(Given information)
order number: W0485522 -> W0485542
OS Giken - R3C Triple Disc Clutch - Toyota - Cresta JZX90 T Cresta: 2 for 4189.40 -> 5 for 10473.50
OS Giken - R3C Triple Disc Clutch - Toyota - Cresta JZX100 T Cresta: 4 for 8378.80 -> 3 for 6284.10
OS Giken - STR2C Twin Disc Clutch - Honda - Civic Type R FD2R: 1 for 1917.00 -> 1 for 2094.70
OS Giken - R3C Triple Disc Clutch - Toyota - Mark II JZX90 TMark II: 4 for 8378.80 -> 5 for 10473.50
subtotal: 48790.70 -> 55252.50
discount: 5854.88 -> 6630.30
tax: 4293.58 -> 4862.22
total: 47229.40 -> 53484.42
(End Given information)
(Given information)
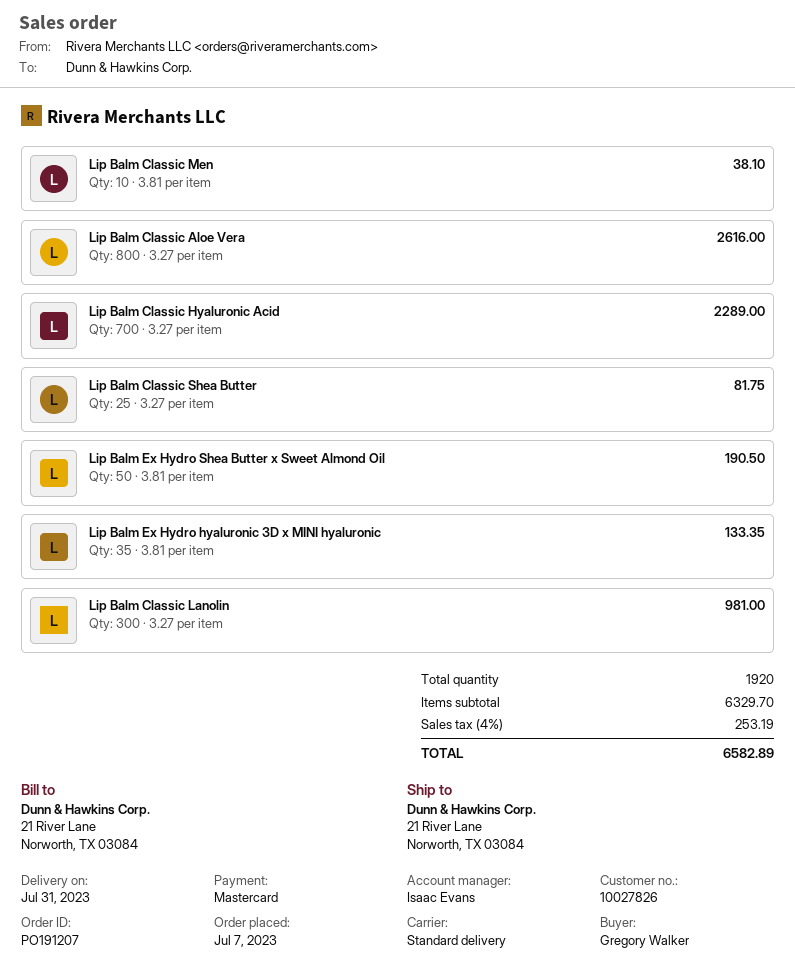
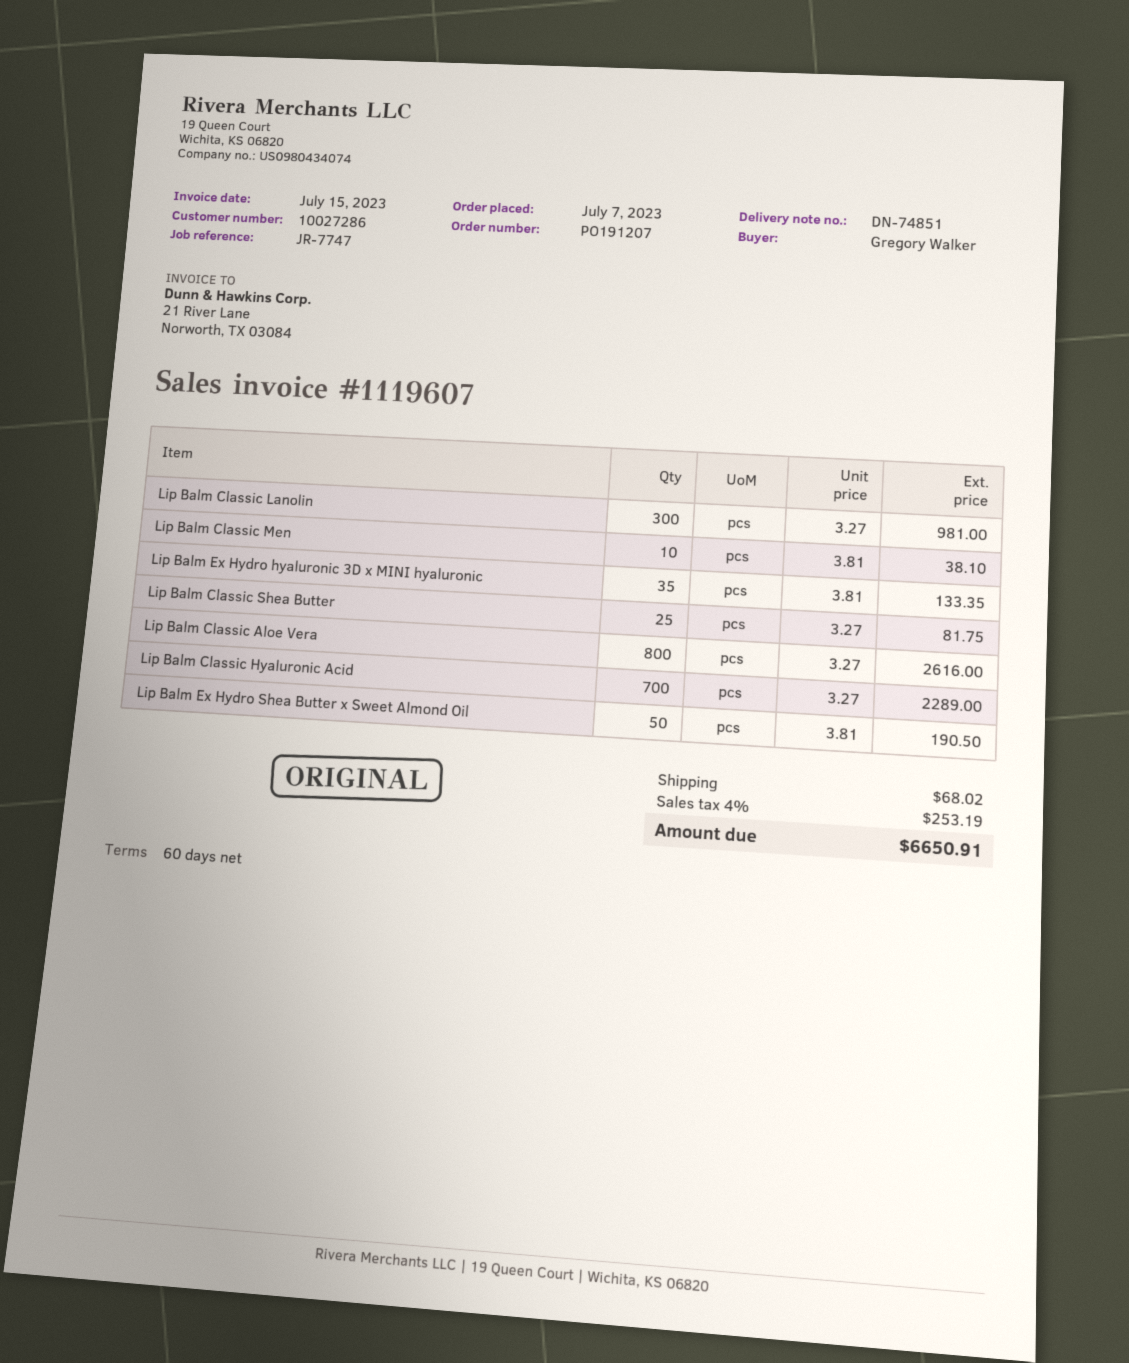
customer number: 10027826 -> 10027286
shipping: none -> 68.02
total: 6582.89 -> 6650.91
(End Given information)
▸ Task instructions: In the listing above, locate the line containing "subtotal: 48790.70 -> 55252.50" and the line containing "total: 47229.40 -> 53484.42". Transcribe those two lines and everything between them, exactly as written.

▸ Exercise result:
subtotal: 48790.70 -> 55252.50
discount: 5854.88 -> 6630.30
tax: 4293.58 -> 4862.22
total: 47229.40 -> 53484.42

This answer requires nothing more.